Supplied entries:
····················
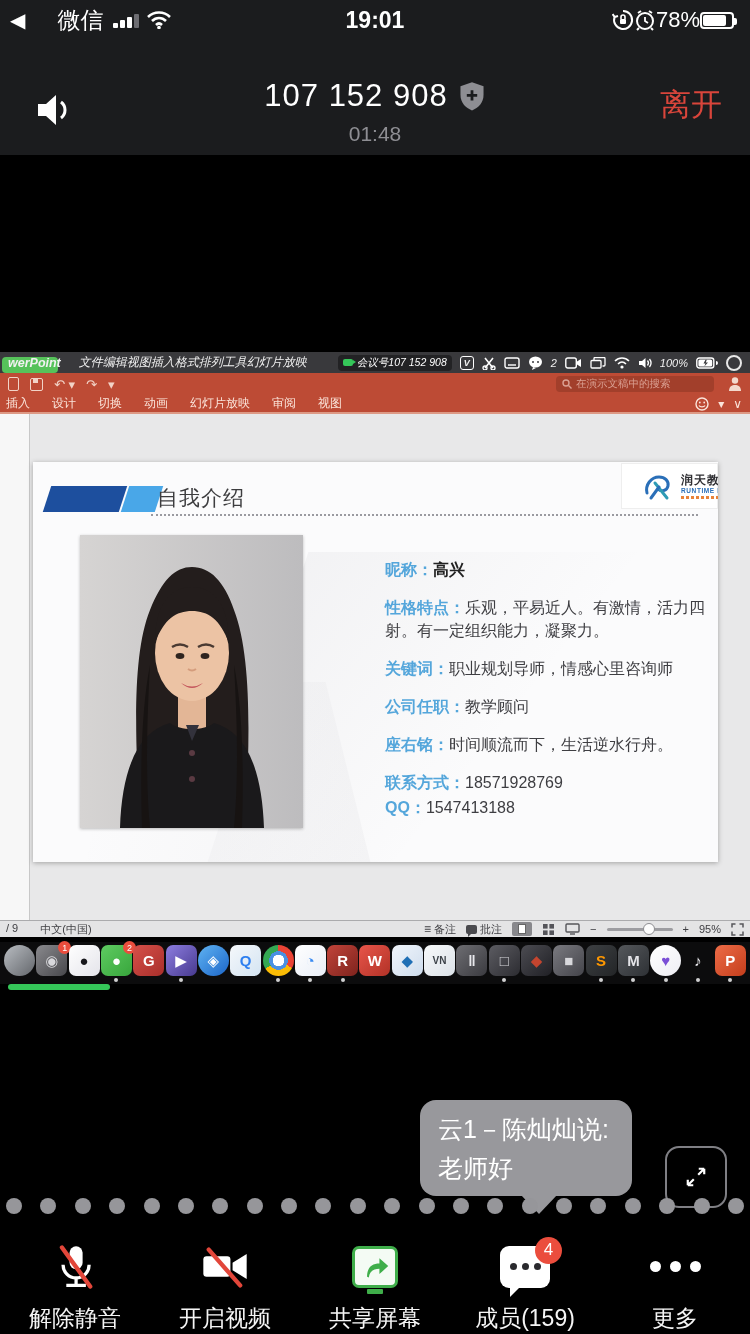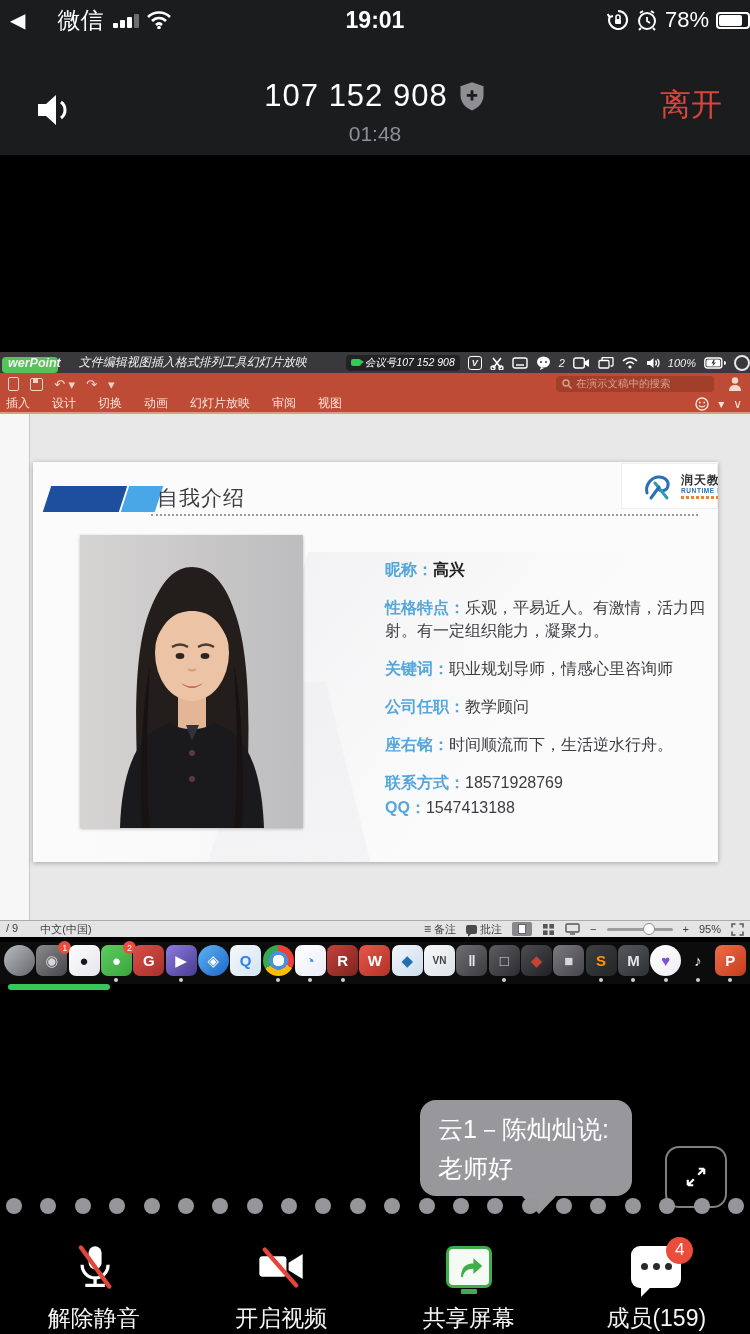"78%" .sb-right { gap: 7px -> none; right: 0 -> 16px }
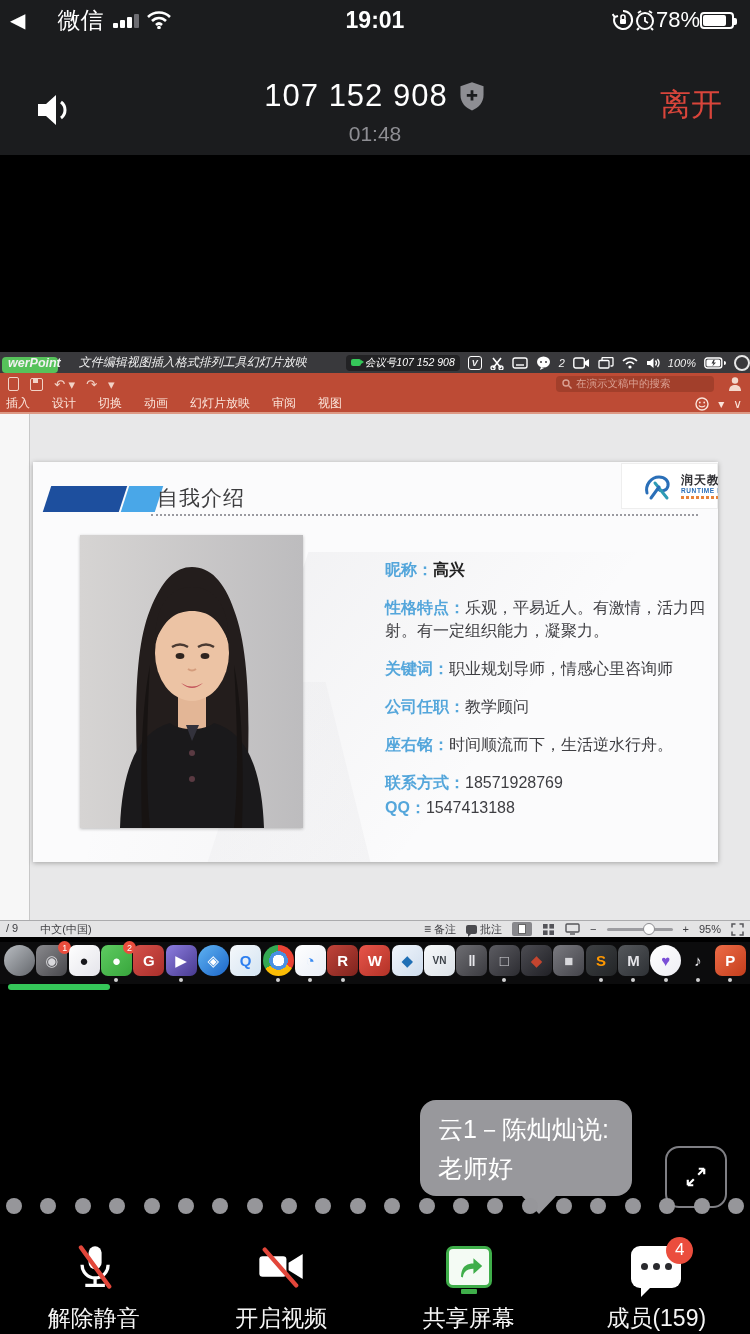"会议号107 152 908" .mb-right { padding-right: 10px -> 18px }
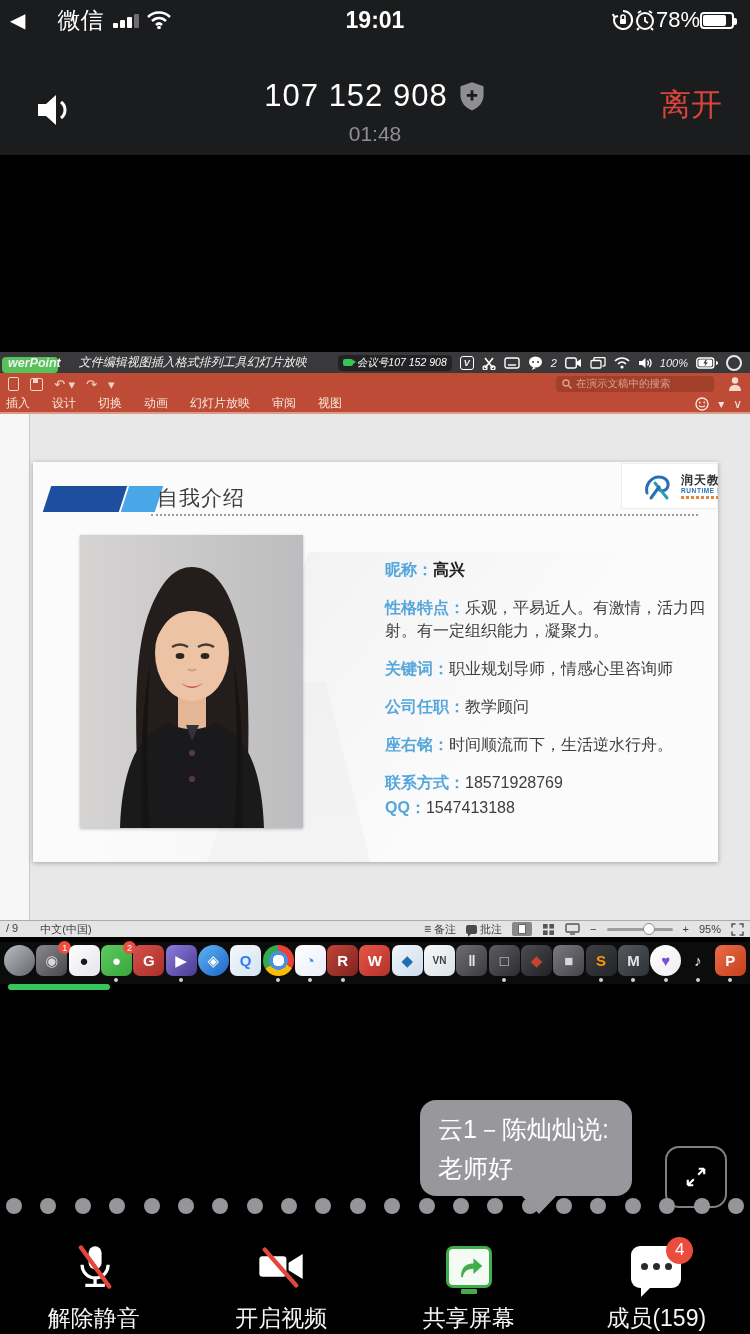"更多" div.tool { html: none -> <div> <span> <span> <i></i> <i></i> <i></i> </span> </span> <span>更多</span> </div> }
····················
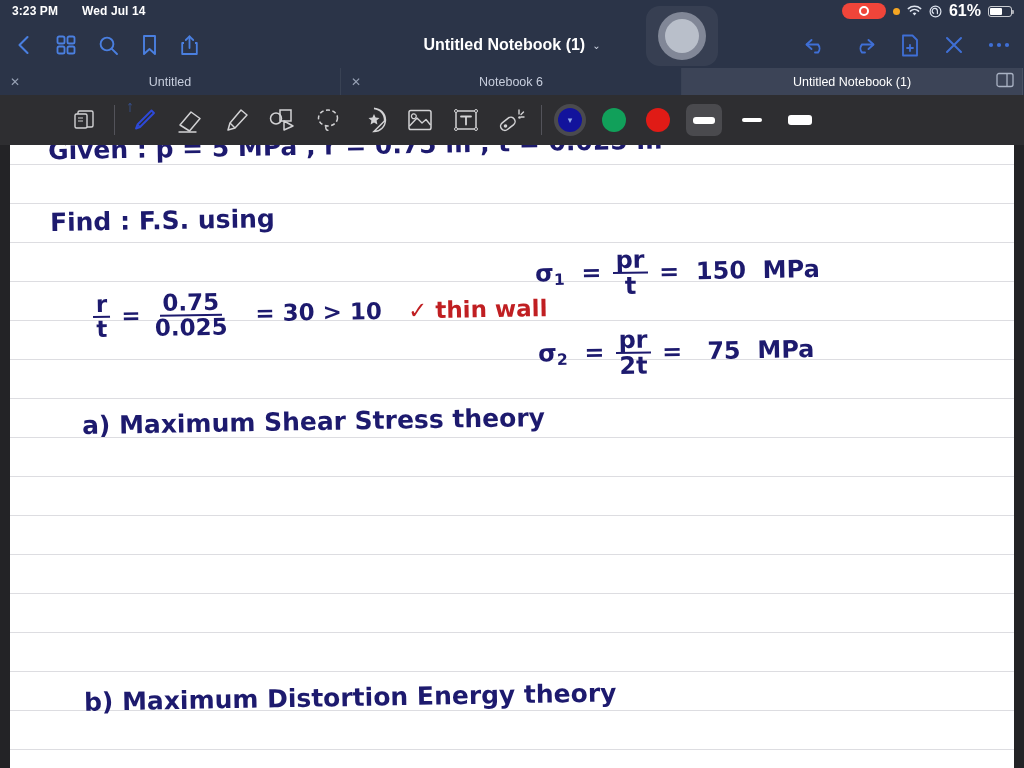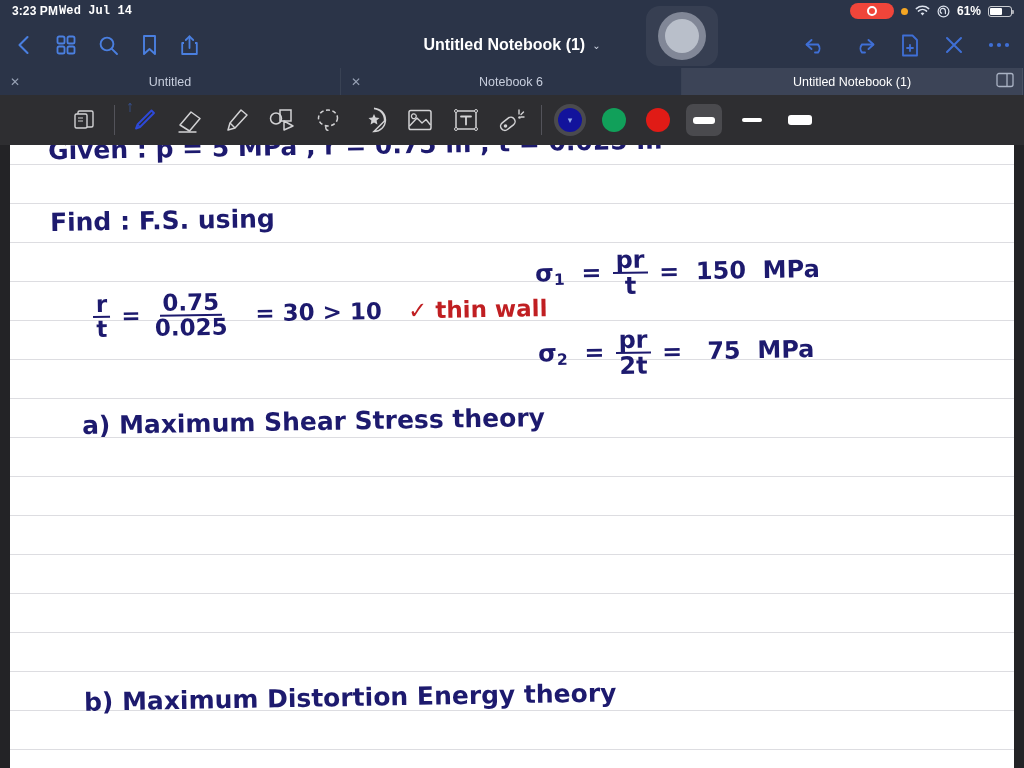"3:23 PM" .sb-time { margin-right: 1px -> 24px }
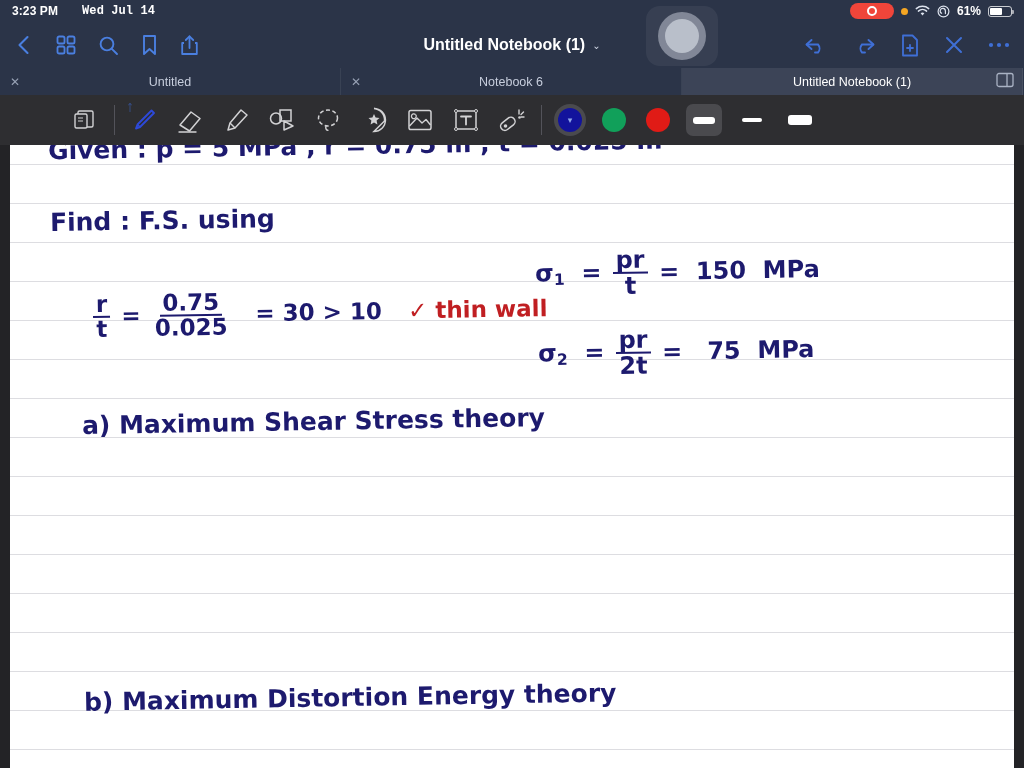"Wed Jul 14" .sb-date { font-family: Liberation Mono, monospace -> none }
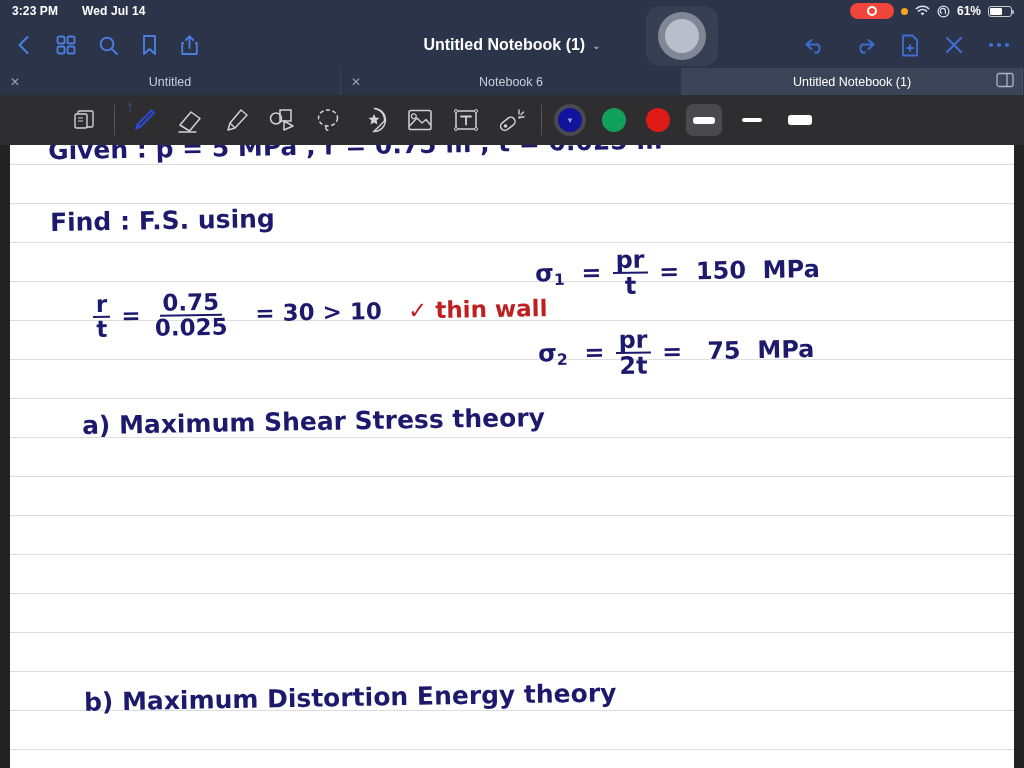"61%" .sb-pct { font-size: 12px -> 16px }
····················
What the task requires: To complete this exercise, transcribe exactly the lines above from the one that holds "margin-right: 1px ->" through the one that holds "font-size: 12px ->". Pictures stay out.

Solved exercise:
"3:23 PM" .sb-time { margin-right: 1px -> 24px }
"Wed Jul 14" .sb-date { font-family: Liberation Mono, monospace -> none }
"61%" .sb-pct { font-size: 12px -> 16px }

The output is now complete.